Hi! I pretty positive it’s a duck decoy. Haha I feel like a dumb blond..lol



https://www.google.com/search?q=redhead+duck+decoys&client=safari&channel=iphone_bm&prmd=sivn&source=lnms&tbm=isch&sa=X&ved=2ahUKEwi2-abrpNvtAhXEt1kKHTaUAiUQ_AUoAnoECDEQAg&biw=414&bih=715&dpr=2


----------



## Winona (Dec 19, 2020)

Yeah-looks like a decoy. That’s ok. I watered fake plants for weeks before I realized that they didn’t need watering. Lol. Yes, I’m blonde.


----------



## Space Face (Dec 20, 2020)

Winona said:


> Yeah-looks like a decoy. That’s ok. I watered fake plants for weeks before I realized that they didn’t need watering. Lol. Yes, I’m blonde.



 That made me chuckle out loud.


----------



## Photo Lady (Dec 20, 2020)

so happy it turned out to be a decoy.. whew!!


----------



## K9Kirk (Dec 20, 2020)

You know, freezing your subject to get them to stay still is cheating.


----------



## K9Kirk (Dec 20, 2020)

Winona said:


> Yeah-looks like a decoy. That’s ok. I watered fake plants for weeks before I realized that they didn’t need watering. Lol. Yes, I’m blonde.

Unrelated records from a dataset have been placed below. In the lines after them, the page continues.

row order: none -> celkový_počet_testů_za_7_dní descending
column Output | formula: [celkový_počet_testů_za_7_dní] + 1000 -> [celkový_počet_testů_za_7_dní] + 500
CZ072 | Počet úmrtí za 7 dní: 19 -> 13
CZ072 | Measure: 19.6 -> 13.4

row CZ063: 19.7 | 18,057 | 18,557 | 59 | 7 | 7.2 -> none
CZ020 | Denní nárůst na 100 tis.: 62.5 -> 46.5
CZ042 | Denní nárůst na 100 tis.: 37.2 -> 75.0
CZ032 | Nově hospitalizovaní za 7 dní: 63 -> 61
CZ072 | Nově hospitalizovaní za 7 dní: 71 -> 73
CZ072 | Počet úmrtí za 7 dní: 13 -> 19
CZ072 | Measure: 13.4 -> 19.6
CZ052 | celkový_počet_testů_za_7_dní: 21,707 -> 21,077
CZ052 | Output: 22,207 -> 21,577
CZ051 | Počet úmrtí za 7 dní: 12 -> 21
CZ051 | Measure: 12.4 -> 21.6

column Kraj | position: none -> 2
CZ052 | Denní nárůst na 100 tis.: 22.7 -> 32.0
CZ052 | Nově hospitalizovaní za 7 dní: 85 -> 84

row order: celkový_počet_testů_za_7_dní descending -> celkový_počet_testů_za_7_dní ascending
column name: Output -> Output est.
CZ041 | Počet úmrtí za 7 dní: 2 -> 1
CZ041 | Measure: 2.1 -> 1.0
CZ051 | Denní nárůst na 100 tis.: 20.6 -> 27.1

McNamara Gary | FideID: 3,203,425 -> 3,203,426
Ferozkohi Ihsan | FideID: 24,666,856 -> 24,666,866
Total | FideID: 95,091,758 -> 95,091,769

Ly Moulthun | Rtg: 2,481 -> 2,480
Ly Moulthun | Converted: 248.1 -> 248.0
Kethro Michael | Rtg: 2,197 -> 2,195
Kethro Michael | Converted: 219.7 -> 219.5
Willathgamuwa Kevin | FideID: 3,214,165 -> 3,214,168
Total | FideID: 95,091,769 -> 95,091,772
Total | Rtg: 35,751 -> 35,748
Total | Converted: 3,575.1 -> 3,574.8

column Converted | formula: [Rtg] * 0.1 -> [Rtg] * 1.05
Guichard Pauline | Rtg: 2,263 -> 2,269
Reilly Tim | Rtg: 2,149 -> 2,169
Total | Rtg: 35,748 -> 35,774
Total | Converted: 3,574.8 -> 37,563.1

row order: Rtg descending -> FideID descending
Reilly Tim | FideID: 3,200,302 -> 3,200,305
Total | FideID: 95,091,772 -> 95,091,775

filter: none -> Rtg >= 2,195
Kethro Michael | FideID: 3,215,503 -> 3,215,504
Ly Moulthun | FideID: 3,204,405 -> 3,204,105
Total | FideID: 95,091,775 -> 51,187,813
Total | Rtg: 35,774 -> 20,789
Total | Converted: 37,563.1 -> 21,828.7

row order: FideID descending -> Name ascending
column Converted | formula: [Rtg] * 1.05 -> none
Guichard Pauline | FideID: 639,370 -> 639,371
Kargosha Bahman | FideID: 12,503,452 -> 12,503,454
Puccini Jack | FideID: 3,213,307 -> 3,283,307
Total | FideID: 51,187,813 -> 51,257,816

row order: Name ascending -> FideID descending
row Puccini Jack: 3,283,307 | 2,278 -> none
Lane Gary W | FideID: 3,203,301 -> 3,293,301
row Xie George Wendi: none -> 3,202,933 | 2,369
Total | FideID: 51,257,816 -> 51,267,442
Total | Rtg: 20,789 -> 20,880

I burned water while cooking once. Imagine that.


----------



## AlanKlein (Dec 20, 2020)

Maybe it was alive and hiding from foxes. Tyring to act as a decoy.


----------



## Photo Lady (Dec 20, 2020)

K9Kirk said:


> You know, freezing your subject to get them to stay still is cheating.


You would have thought i would have been able to get a better photo... lol.. car was moving fast.. so thats my excuse and i am sticking to it lol//


----------



## Photo Lady (Dec 20, 2020)

With all those little round duck spots in the ice i thought for sure he was left behind lol


----------



## Original katomi (Dec 22, 2020)

Look at the eye, if it was read the eye should have gone milky when it died. I had to look at the image for a time before making up my mind, then read other post.
Brill shot, you could use it to advertise the plight of wildlife


----------



## Photo Lady (Dec 23, 2020)

Original katomi said:


> Look at the eye, if it was read the eye should have gone milky when it died. I had to look at the image for a time before making up my mind, then read other post.
> Brill shot, you could use it to advertise the plight of wildlife


thank you..yes your right.. it is all in the eye...


----------